La ministre de la Sécurité sociale, de la Solidarité nationale, du Bien-être des personnes âgées et des Institutions réformatrices, Fazila Daureeawoo, avance que les amendements apportés cette année à la Protection from domestic violence Act 1997 y incorporent les éléments jusqu’ici manquants. C’était hier, lors de son intervention au parlement dans le cadre des débats sur les amendements proposés par la ministre de l’Égalité des genres, du Développement de l’enfant et du Bien-être de la famille.
Fazila Daureeawoo soutient que la loi passée en 1997 a certainement été « une arme efficace dans les mains des agents d’exécution pour aider les victimes de violence domestique à avoir des protections telles que des protection orders, occupation and tenancy orders ». Toutefois, poursuit-elle, « tous ces recours prévus par la loi sur la protection contre la violence familiale de 1997 sont de nature civile » et la seule infraction reconnue par la loi est « the failure to comply with an order of the court ». Ainsi, cette loi faisait provision pour la sécurité des victimes de violence domestique mais pas pour punir l’auteur de ces agressions. Elle précise que la Criminal Code Act de 1838 fait provision pour certains délits comme des cas d’agression et des coups et blessures ayant entraîné la mort mais rien pour la violence domestique. « We all know how victims of domestic violence cases back off from the courts’ arena when it is time to testify », souligne-t-elle.
Elle loue l’initiative de sa collègue d’aller de l’avant avec « a more refined and all-inclusive definition of domestic violence ». Selon elle, l’élargissement apporté à la définition de « violence domestique » en y incluant « la privation aux ressources auxquelles le/la conjoint(e) a droit ou du loyer partagé will undoubtedly ensure that genuine cases fall with the realm of the protection from domestic violence Act 1997 ». L’éclairage apporté à la définition du terme « spouse » est aussi important. « It is now crystal clear that two persons of opposite sex who are living or have lived together as husband and wife, would still qualify as “spouse” even if they do not have a common child ».
Fazila Daureeawoo a aussi mis l’accent sur l’importance d’accorder des pouvoirs accrus aux Enforcements Officers car souvent, ceux-ci se retrouvent dans des situations où ils ne peuvent rien faire parce qu’ils n’ont pas les pouvoirs nécessaires.
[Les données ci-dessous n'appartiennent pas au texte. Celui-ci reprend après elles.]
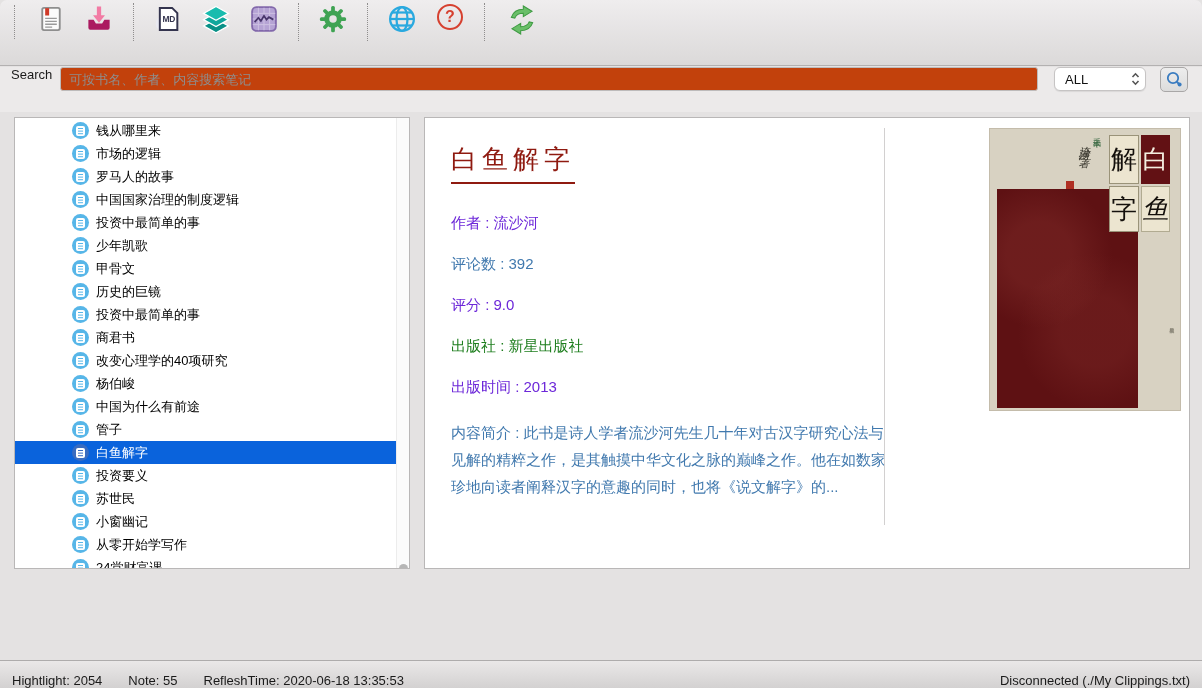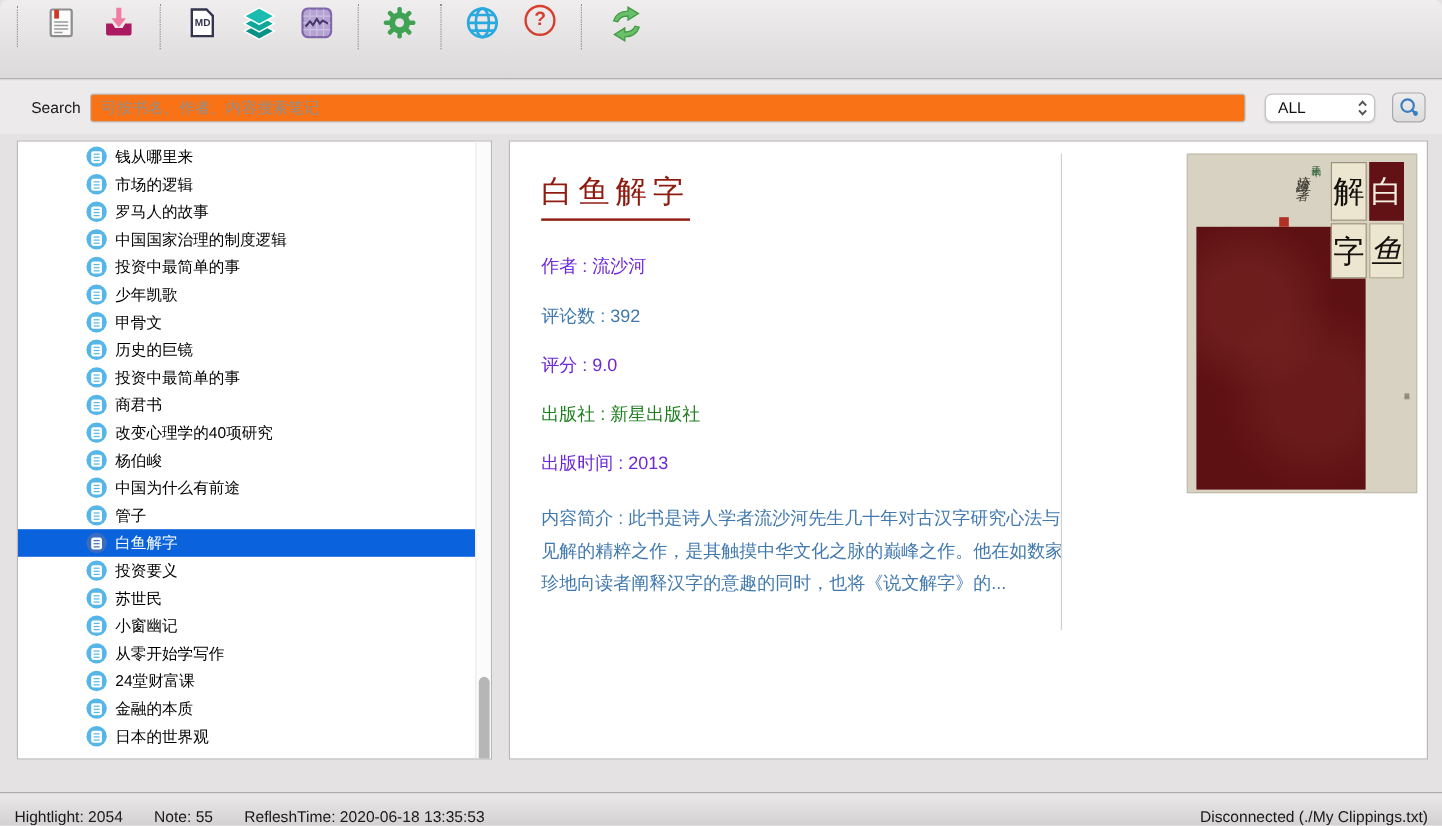--- a/index.html
+++ b/index.html
@@ -35,7 +35,7 @@
 
   
   .searchrow { position:absolute; left:0; top:67px; width:100%; height:45px;
-               background:#eceaea; display:flex; align-items:center; padding:0 14px 0 26px; }
+               background:#eceaea; display:flex; padding:0 14px 0 11px; }
   .slabel { font-size:13px; color:#1a1a1a; margin-right:8px; }
   .sinput { flex:1; height:24px; border:1px solid #bdbbbb; border-radius:3px; background:#f97316;
             font-size:13px; padding:0 8px; outline:none; color:#222;

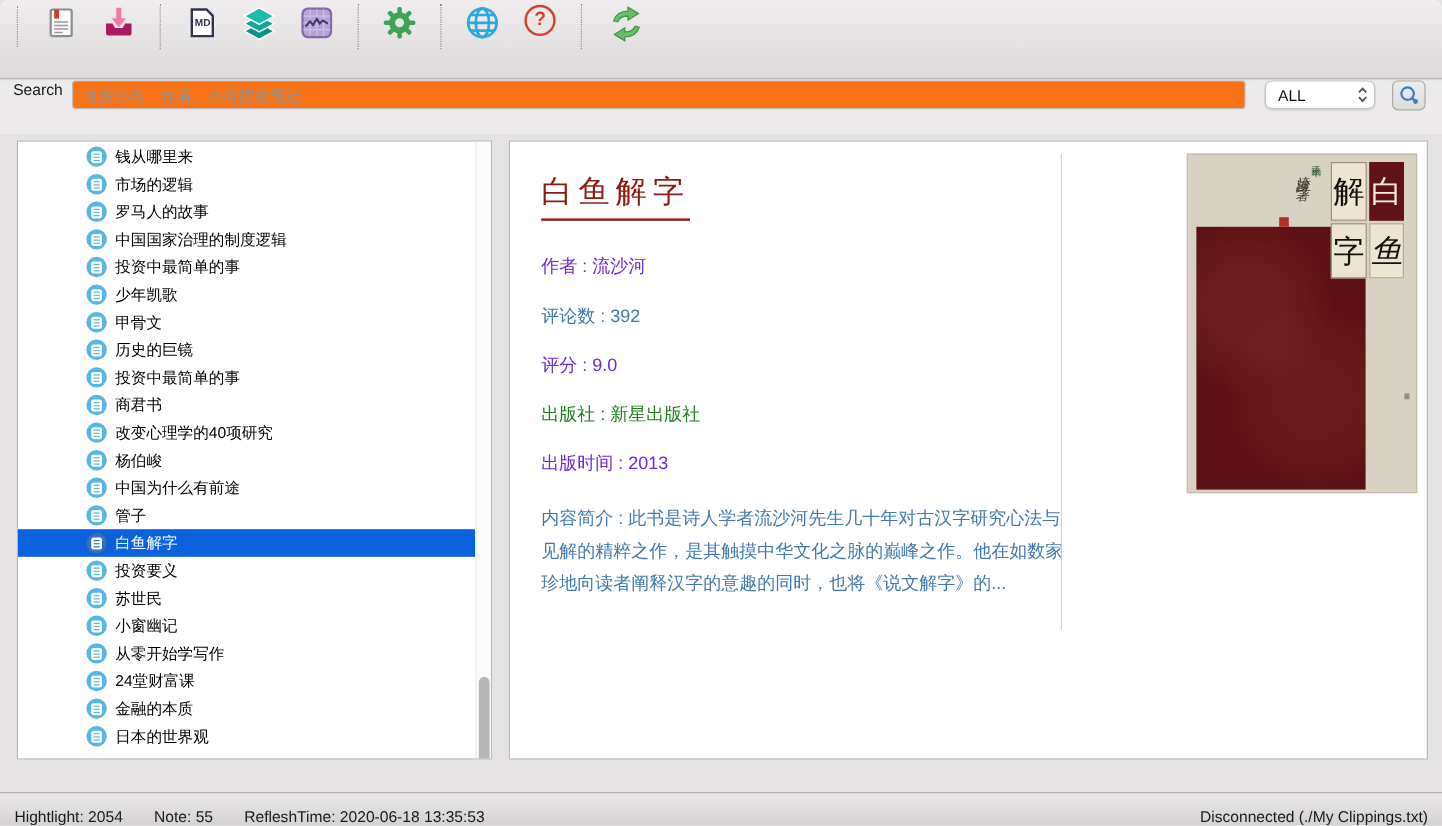--- a/index.html
+++ b/index.html
@@ -37,7 +37,7 @@
   .searchrow { position:absolute; left:0; top:67px; width:100%; height:45px;
                background:#eceaea; display:flex; padding:0 14px 0 11px; }
   .slabel { font-size:13px; color:#1a1a1a; margin-right:8px; }
-  .sinput { flex:1; height:24px; border:1px solid #bdbbbb; border-radius:3px; background:#f97316;
+  .sinput { flex:1; height:24px; border:1px solid #bdbbbb; border-radius:3px; background:#c2410c;
             font-size:13px; padding:0 8px; outline:none; color:#222;
             font-family:"Liberation Sans","DejaVu Sans",sans-serif; }
   .sinput::placeholder { color:#8e8e8e; }

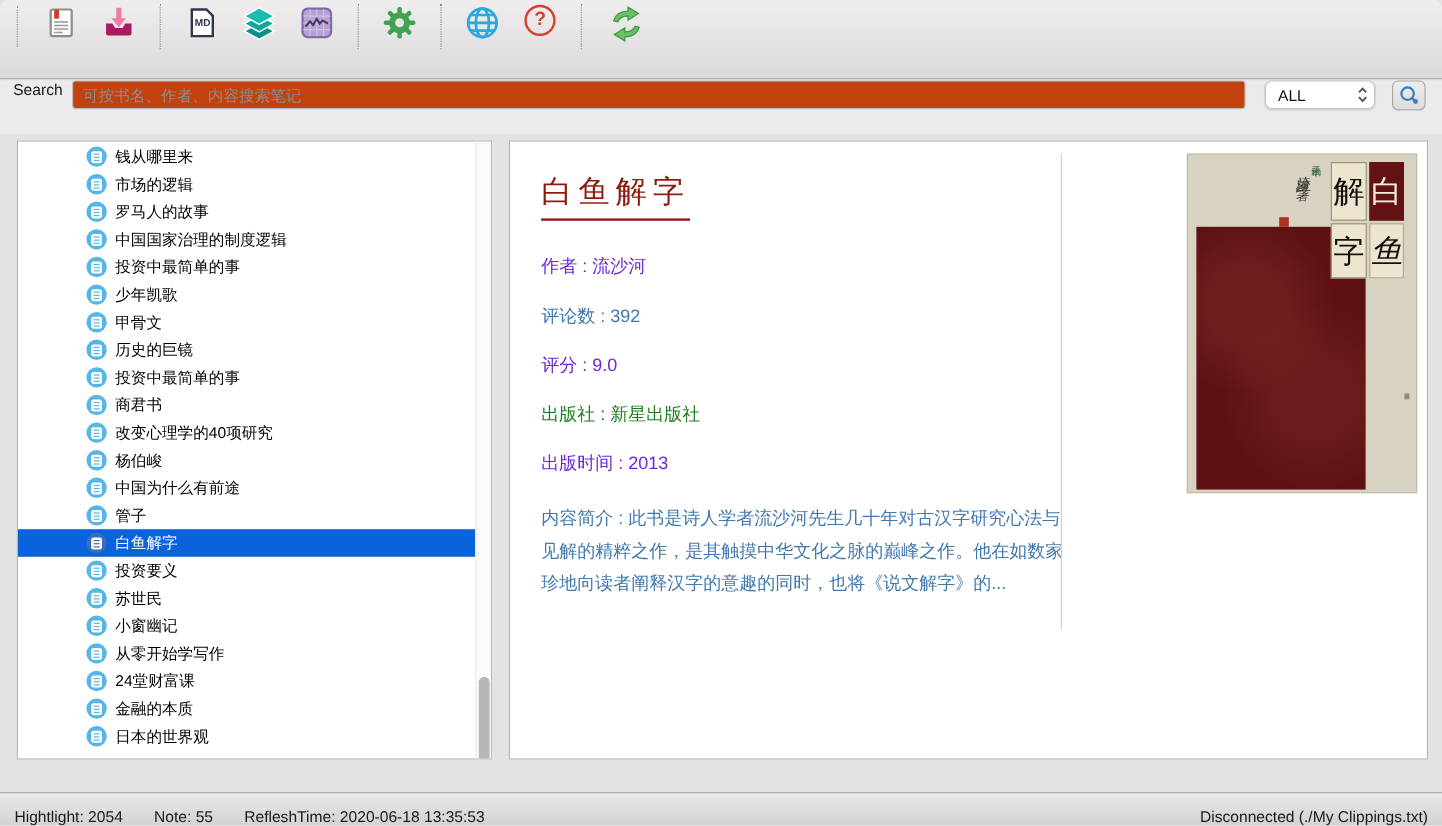--- a/index.html
+++ b/index.html
@@ -50,7 +50,7 @@
 
   
   .content { position:absolute; left:0; top:112px; width:100%; height:548px; background:#e4e2e2; }
-  .panel { position:absolute; top:5px; height:516px; background:#fff; border:1px solid #b9b7b7; }
+  .panel { position:absolute; top:5px; height:452px; background:#fff; border:1px solid #b9b7b7; }
   .sidebar { left:14px;  width:396px; overflow:hidden; }
   .main    { left:424px; width:766px; }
De plus, elle souligne qu’alors qu’auparavant seule la Cour avait le pouvoir de demander un probation report sur un cas, aujourd’hui, avec leurs pouvoirs accrus, les agents exécuteurs pourront mieux faire le suivi des cas et assurer une meilleure protection aux victimes de violence domestique.
Les nouveaux pouvoirs conférés aux assistants superintendants de police et les pénalités qui seront infligées aux auteurs des délits sous la PDVA visent à faire prendre conscience aux Mauriciens de la gravité de la violence familiale et par conséquent à y mettre un frein.